__Problem statement__. Taking the line containing "2013-05-25: 6 -> 4" as the first and the last line of the entries as the end, reproduce every line between them exactly, including both.

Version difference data
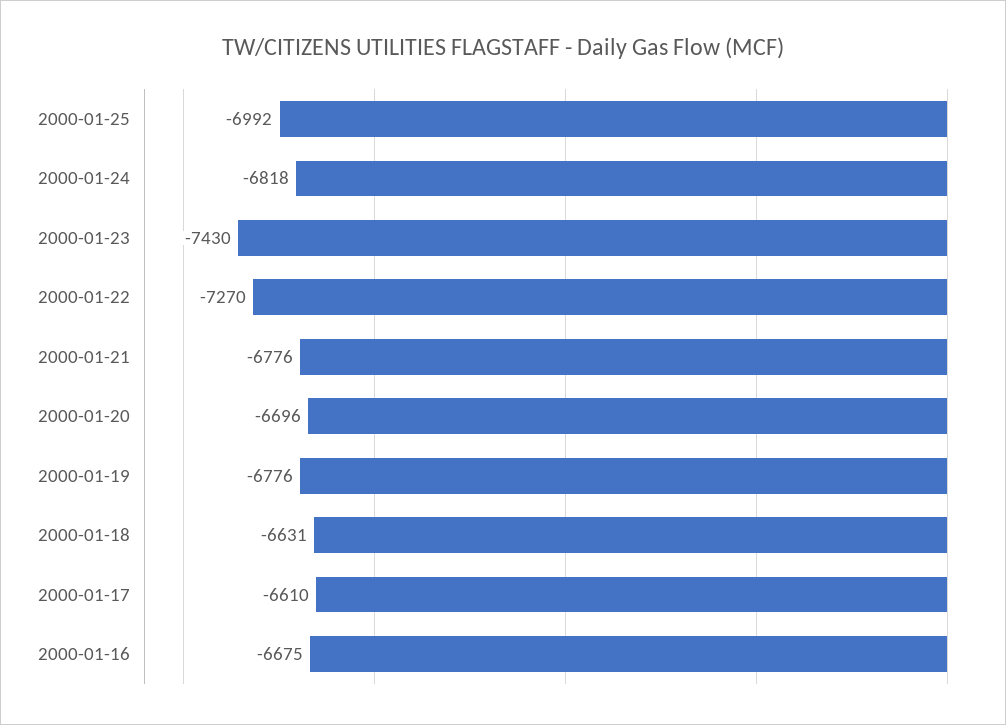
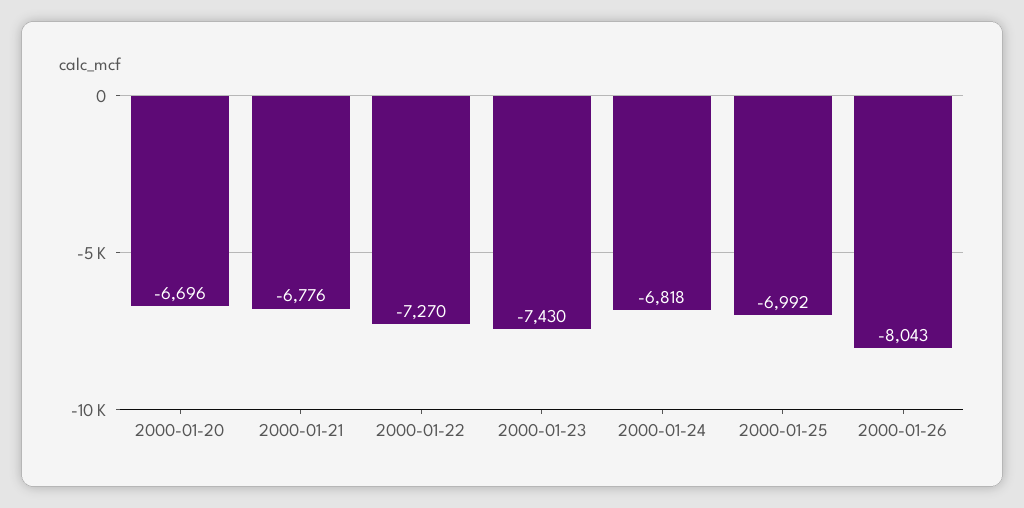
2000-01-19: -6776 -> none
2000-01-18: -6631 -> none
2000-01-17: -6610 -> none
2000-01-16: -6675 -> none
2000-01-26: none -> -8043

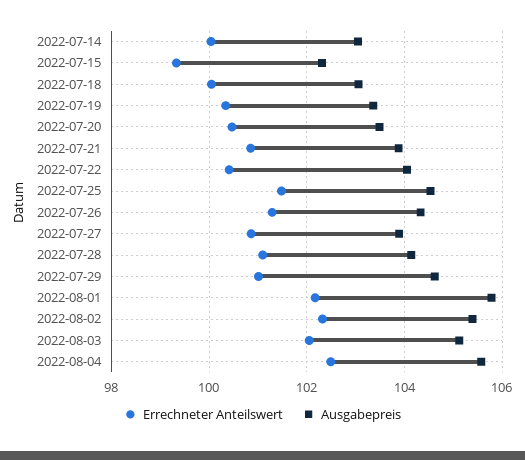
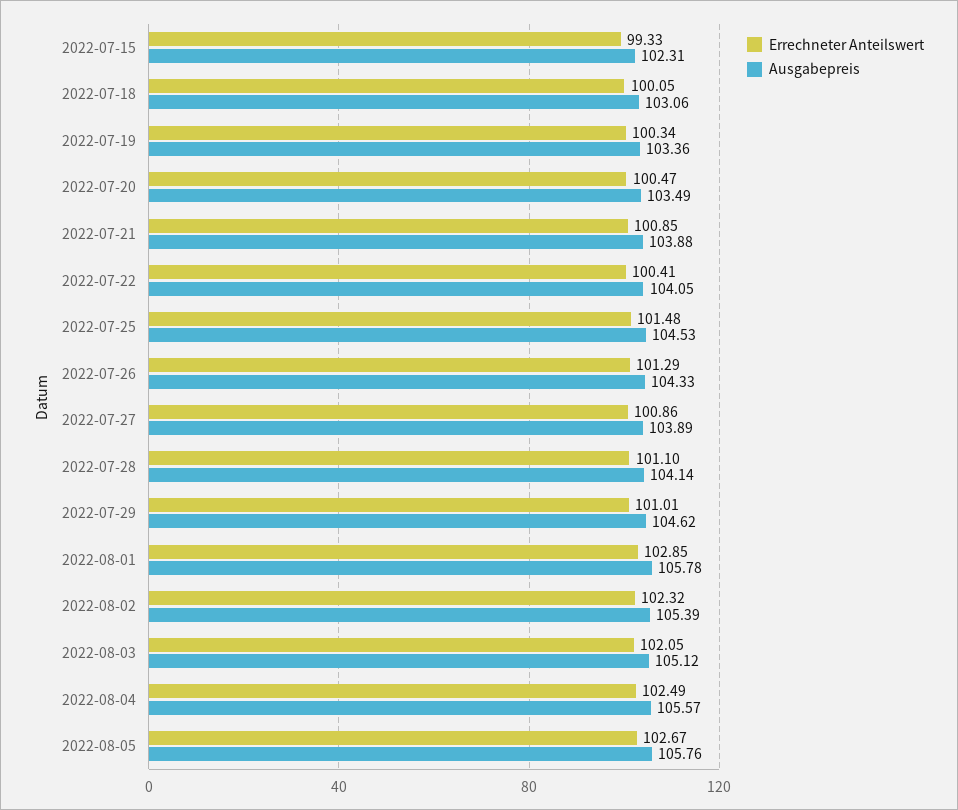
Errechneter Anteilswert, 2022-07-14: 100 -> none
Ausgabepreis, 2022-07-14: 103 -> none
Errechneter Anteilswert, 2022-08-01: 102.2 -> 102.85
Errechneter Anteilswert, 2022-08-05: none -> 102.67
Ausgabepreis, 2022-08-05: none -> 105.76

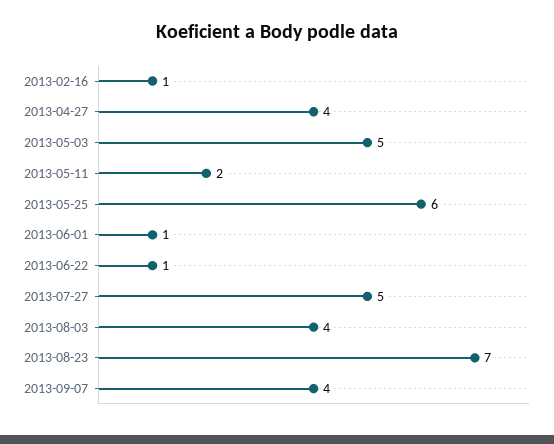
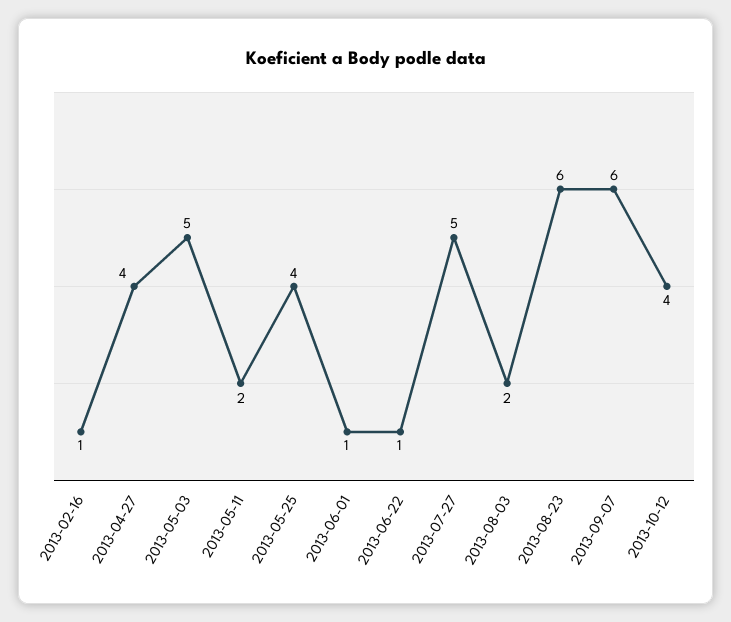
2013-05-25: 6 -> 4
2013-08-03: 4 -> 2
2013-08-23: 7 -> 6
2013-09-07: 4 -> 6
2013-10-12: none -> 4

__Written reply__.
2013-05-25: 6 -> 4
2013-08-03: 4 -> 2
2013-08-23: 7 -> 6
2013-09-07: 4 -> 6
2013-10-12: none -> 4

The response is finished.